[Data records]
■ ■ ■ ■ ■ ■ ■

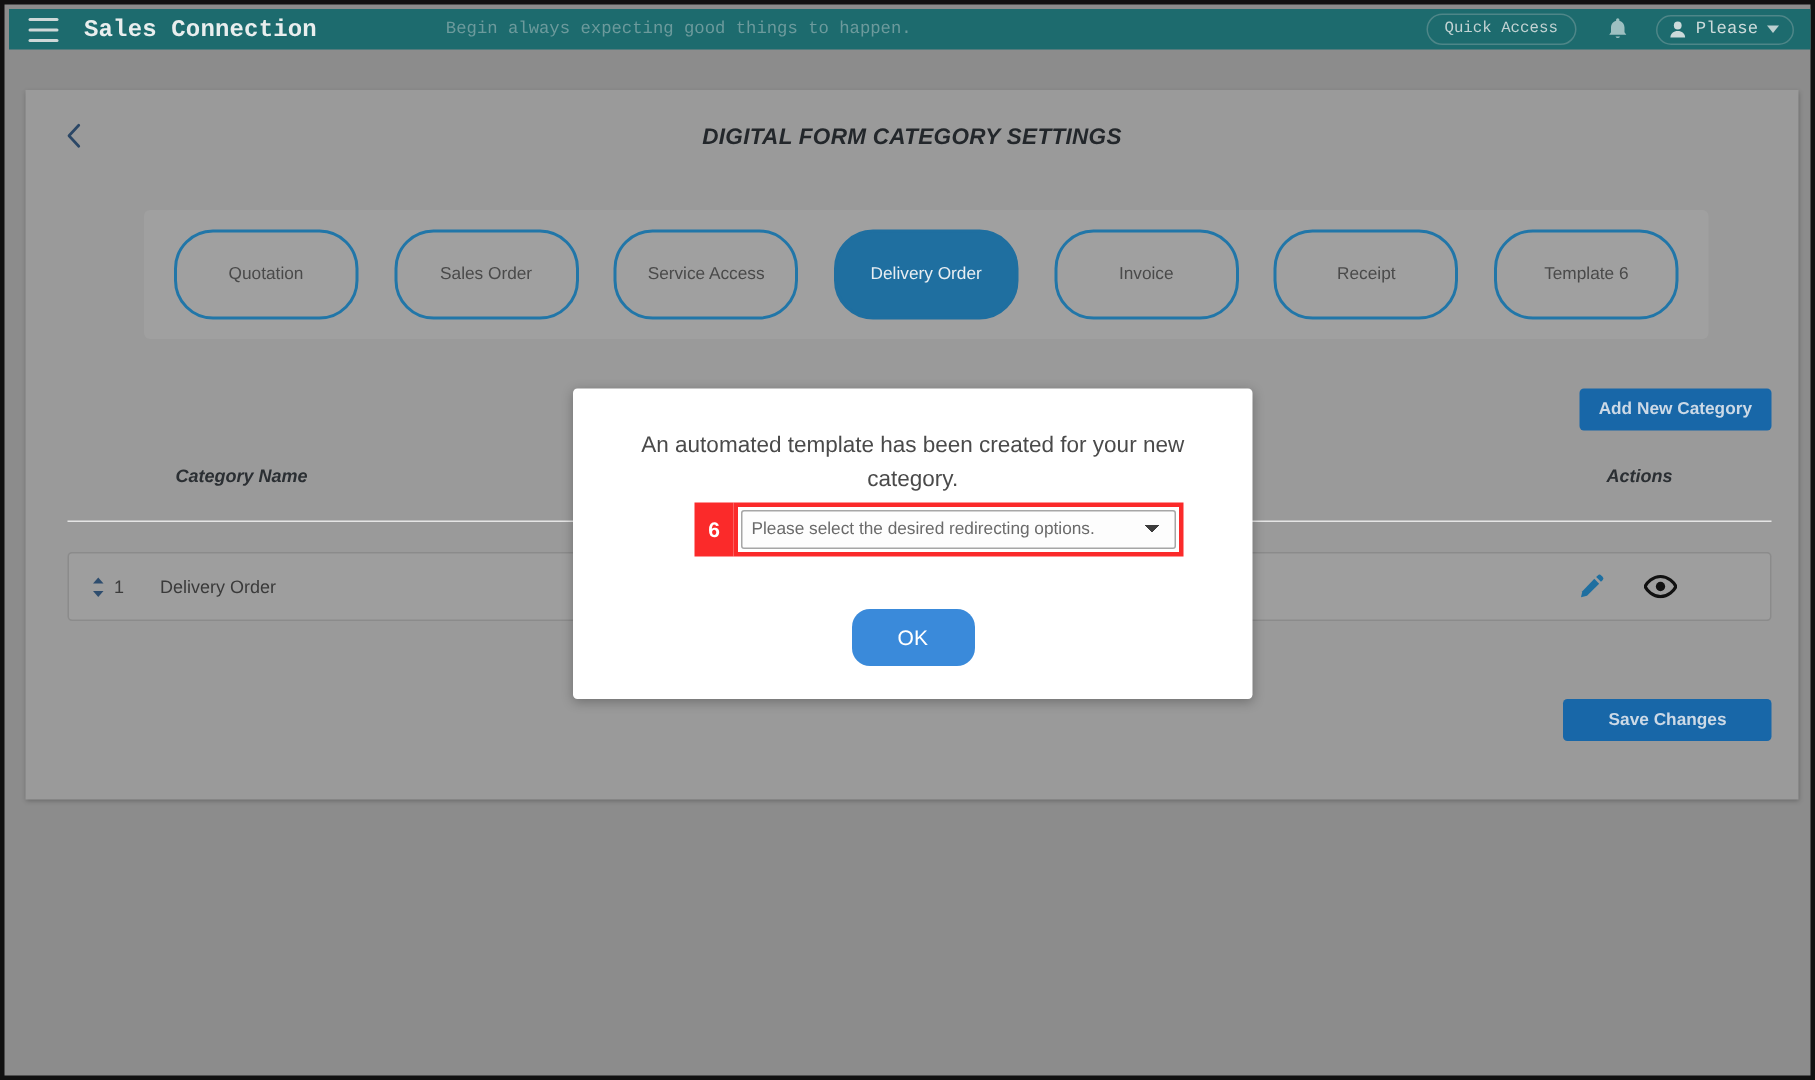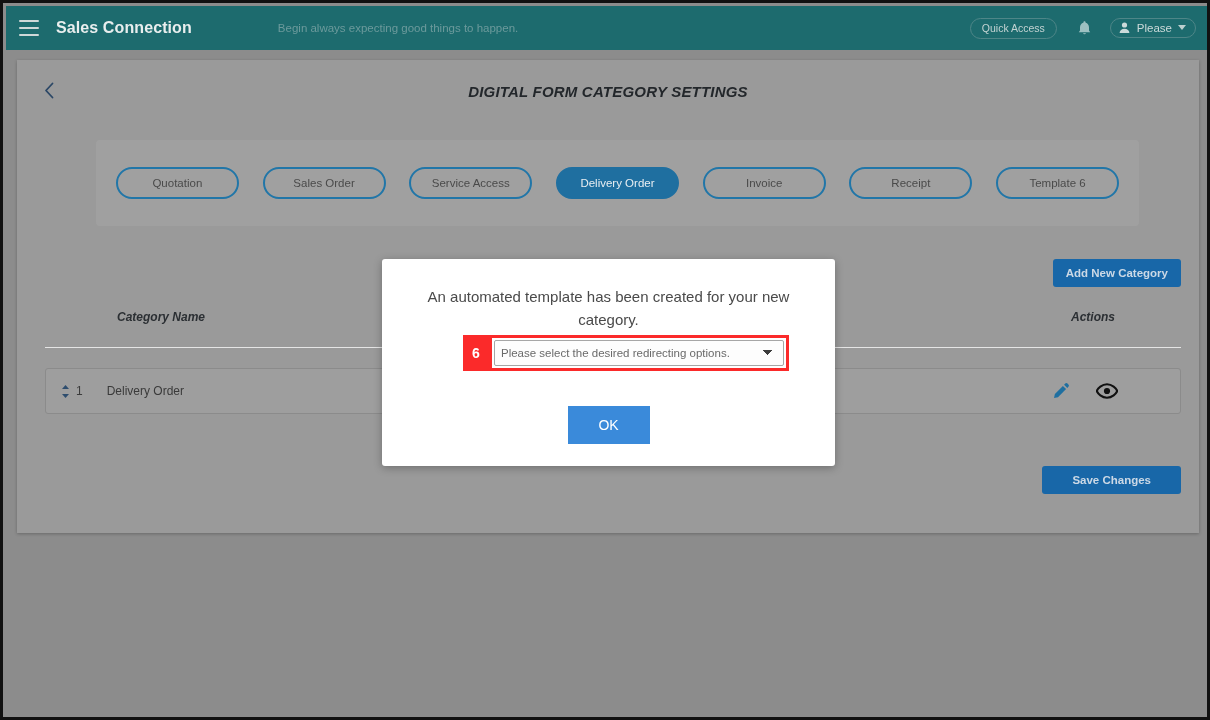--- a/index.html
+++ b/index.html
@@ -31,10 +31,11 @@
     position: absolute;
     left: 3px; top: 3px;
     width: 1204px;
-    height: 44px;
+    height: 27px;
     background: #1d6b6e;
     display: flex;
     align-items: center;
+    font-family: Liberation Mono, monospace;
   }
   #hamburger {
     width: 20px;

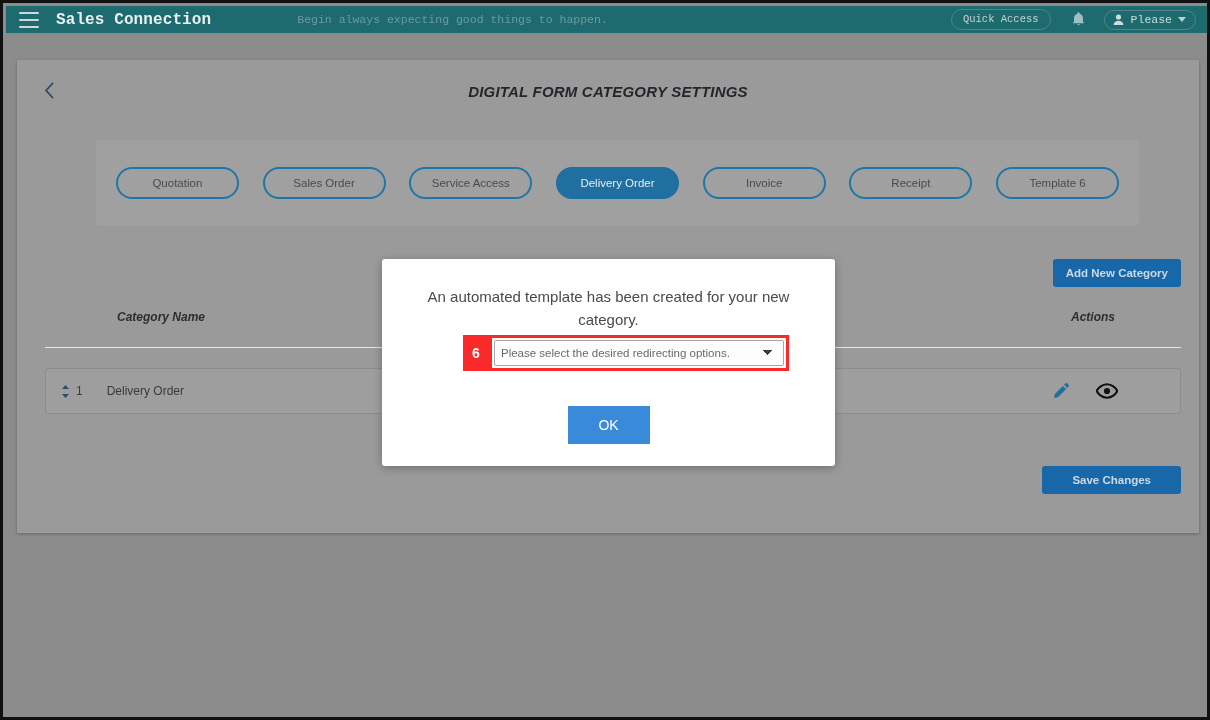--- a/index.html
+++ b/index.html
@@ -156,7 +156,7 @@
   .tab-pill {
     flex: 0 0 auto;
     width: 123px;
-    height: 32px;
+    height: 60px;
     border-radius: 26px;
     border: 2px solid #2176a8;
     display: flex;

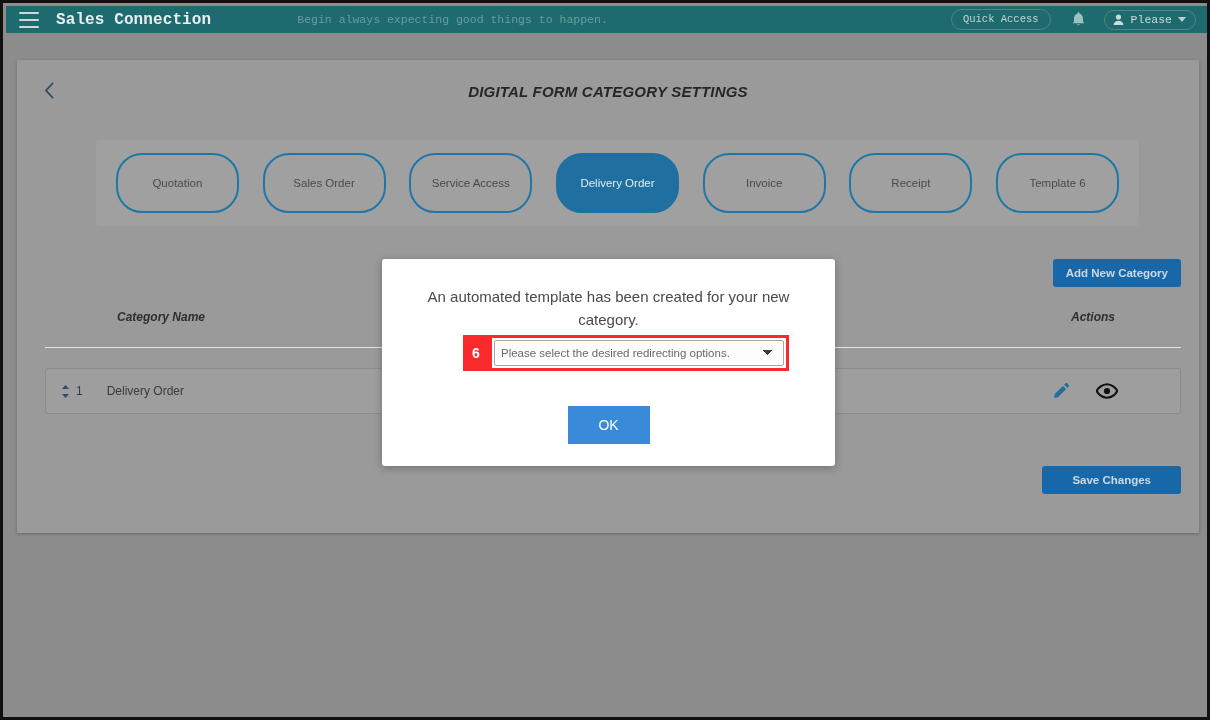--- a/index.html
+++ b/index.html
@@ -337,7 +337,7 @@
     color: #ffffff;
     font-size: 14px;
     border: none;
-    border-radius: 0;
+    border-radius: 12px;
     cursor: pointer;
     font-family: "Liberation Sans", sans-serif;
   }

■ ■ ■ ■ ■ ■ ■

Task goal:
All lines from the one containing "cursor: pointer;" to the last line above should be reproduced exactly, and no other lines should be given.

Written response:
     cursor: pointer;
     font-family: "Liberation Sans", sans-serif;
   }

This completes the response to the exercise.